Recently was having a conversation with a Private Equity friend and was trying to explain the challenge that has captured my imagination and full attention, ie exits for software product startups in India. He felt that the data about the exit structural deficit that I was trying to point out felt too bearish to be true. My counter argument was that my intent is not to sound bearish but instead be a realist, after all acknowledgement of a problem is first step to solving one. Post that conversation I thought should put this data out publicly so that through crowdsourcing can at the very least improve my understanding if it is off by wide margins.
India VC vs Exits
India Software Products VC (in $m)
2012 | 2013 | 2014 | 2015 | 2016* | |
$801.00 | $1,021.00 | $4,883.00 | $6,526.00 | $2,419.00 | $15,650.00 |
147 | 123 | 173 | 330 | 223 | 996 |
India Software Product M&A (in $m)
2012 | 2013 | 2014 | 2015 | 2016* | |
$205.00 | $308.00 | $799.00 | $1,350.00 | $1,339.00 | $4,001.00 |
43 | 39 | 59 | 137 | 113 | 391 |
Source iSPIRT M&A Report https://www.slideshare.net/ProductNation/india-technology-product-ma-industry-monitor-an-ispirt-signalhill-report?ref=http://startupbridgeindia.com/
Israel VC vs Exits
Israel Software Product VC (in $m)
2012 | 2013 | 2014 | 2015 | 2016* | |
$1,878.00 | $2,404.00 | $3,422.00 | $4,307.00 | $4,775.00 | $16,786.00 |
567 | 667 | 684 | 706 | 659 | 3283 |
Israel Software Product M&A (in $m)
2012 | 2013 | 2014 | 2015 | 2016* | |
$8,149.00 | $3,704.00 | $4,493.00 | $6,462.00 | $6,782.00 | $29,590.00 |
74 | 81 | 109 | 98 | 86 | 448 |
Source IVC Report, http://www.ivc-online.com/Portals/0/RC/Survey/IVC_Q4-16%20Capital%20Raising_Survey-Final.pdf
Above data indicates that Israel was able to generate 1.8X of the money that went in while in India in the same period it was 0.2X. The right comparison is exits from 2012-2016 with VC investments from 2005-2009, iSPIRT report does that comparison but results are even less encouraging.
Exits follow a power law distribution, however in India it seems like a power law’s power law.
Not only is the volume of exit a challenge but also the structure, any ecosystem exits follow a typical power law. For every $1 bn exit, there are ten $100m deal, for every $100m there are hundred $10m deals.

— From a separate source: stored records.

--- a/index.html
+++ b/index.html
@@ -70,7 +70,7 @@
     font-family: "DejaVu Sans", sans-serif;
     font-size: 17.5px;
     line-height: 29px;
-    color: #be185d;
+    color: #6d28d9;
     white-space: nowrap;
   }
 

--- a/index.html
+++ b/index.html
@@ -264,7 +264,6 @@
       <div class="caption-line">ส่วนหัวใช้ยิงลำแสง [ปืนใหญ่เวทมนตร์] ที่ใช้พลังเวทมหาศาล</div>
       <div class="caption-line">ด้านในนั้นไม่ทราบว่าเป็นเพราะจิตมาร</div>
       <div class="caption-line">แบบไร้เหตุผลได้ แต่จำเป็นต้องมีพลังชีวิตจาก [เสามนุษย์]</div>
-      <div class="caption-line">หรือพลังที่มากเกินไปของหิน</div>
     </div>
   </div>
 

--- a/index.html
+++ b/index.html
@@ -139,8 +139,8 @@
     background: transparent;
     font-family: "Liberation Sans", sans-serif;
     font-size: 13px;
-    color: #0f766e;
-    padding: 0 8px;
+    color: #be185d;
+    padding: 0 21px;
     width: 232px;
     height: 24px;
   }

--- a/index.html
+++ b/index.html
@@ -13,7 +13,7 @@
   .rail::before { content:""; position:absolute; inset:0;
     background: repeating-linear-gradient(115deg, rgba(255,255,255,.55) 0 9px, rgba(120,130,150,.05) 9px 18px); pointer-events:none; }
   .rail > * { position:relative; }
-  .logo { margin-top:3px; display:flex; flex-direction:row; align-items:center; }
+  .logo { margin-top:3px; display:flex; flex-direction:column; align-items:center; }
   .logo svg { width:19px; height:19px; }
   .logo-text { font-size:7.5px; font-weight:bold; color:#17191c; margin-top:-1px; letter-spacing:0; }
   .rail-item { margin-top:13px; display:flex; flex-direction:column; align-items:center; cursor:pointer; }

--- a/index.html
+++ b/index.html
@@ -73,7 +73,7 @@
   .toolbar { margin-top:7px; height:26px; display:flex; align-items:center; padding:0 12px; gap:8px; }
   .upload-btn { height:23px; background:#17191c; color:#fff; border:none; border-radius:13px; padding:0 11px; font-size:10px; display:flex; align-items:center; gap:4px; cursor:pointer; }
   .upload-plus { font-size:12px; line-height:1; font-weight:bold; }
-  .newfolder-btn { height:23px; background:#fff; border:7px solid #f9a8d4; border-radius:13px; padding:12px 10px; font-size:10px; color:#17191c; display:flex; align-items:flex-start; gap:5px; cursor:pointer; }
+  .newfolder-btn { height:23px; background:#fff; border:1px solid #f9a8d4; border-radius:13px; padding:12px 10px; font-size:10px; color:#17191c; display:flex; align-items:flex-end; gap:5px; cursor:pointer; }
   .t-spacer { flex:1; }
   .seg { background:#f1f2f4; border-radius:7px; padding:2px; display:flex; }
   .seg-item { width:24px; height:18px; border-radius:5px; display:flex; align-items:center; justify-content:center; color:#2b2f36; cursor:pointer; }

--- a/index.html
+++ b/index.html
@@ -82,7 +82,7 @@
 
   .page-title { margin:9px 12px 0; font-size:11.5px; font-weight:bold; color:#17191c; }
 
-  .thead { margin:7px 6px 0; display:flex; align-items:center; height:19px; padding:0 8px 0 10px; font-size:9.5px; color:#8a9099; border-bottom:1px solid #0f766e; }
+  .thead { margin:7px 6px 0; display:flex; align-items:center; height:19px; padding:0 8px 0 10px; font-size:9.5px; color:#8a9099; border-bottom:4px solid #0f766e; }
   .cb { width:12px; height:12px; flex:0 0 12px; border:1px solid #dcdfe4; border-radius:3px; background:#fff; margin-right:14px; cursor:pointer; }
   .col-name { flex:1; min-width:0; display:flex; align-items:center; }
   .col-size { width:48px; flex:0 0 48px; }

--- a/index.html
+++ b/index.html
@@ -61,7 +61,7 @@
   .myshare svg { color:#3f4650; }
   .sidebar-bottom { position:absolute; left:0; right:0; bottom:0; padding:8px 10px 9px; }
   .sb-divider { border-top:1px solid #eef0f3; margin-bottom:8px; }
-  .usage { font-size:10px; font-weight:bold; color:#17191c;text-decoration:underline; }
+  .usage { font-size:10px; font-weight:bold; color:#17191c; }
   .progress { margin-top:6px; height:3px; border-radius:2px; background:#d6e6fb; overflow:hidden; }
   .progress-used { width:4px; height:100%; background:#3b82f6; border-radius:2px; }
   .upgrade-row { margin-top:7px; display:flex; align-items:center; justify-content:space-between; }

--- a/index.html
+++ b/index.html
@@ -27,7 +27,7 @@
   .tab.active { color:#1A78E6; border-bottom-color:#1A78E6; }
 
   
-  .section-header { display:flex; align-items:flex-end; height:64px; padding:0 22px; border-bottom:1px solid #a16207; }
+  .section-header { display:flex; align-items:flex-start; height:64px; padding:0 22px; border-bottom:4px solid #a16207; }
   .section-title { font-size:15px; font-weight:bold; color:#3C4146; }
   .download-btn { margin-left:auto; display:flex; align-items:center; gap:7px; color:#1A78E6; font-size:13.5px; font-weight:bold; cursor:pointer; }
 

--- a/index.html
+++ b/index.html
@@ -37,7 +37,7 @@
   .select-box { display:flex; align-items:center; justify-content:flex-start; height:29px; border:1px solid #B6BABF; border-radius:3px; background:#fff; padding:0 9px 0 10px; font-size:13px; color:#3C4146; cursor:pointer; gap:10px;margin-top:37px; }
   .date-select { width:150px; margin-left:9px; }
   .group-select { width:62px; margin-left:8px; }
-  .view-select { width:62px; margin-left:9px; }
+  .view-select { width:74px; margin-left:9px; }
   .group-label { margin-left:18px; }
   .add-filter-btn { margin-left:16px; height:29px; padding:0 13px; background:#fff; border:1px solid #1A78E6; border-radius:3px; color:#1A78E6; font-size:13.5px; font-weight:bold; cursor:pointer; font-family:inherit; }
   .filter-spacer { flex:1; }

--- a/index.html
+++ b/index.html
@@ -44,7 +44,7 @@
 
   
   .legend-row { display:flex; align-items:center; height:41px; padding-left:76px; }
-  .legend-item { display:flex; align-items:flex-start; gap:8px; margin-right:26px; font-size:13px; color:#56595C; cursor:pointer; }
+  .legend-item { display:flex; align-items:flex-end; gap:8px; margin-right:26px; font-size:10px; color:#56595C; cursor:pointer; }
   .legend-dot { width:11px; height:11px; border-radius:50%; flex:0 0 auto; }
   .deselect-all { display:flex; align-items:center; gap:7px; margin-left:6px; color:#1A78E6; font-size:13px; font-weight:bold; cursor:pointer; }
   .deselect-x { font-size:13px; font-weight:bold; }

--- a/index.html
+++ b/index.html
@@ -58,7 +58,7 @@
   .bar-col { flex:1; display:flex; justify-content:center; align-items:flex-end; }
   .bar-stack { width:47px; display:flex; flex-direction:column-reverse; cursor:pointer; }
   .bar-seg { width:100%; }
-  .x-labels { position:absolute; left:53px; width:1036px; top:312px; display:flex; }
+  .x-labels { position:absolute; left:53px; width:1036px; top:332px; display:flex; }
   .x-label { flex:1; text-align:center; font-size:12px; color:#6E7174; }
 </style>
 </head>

Top 7 deals in India account for ~$2.5b of the $4b in exit. About 250 of 391 deals total a deal volume of $97m which means the size of an acqui hire i.e in long tail is about 0.5m, which is inadequate even for an angel investor (in other ecosystem long tail is >$10 m, hence being referred to as power’s law power law). Lack of many $10-100m deal means there is a missing middle of the long tail.
Source iSPIRT M&A Report https://www.slideshare.net/ProductNation/india-technology-product-ma-industry-monitor-an-ispirt-signalhill-report?ref=http://startupbridgeindia.com/
Anything in the data above that does not feel kosher ?
iSPIRT M&A Connect program takes a multiyear view to design interventions that can address the middle and long tail of the market coordination challenge.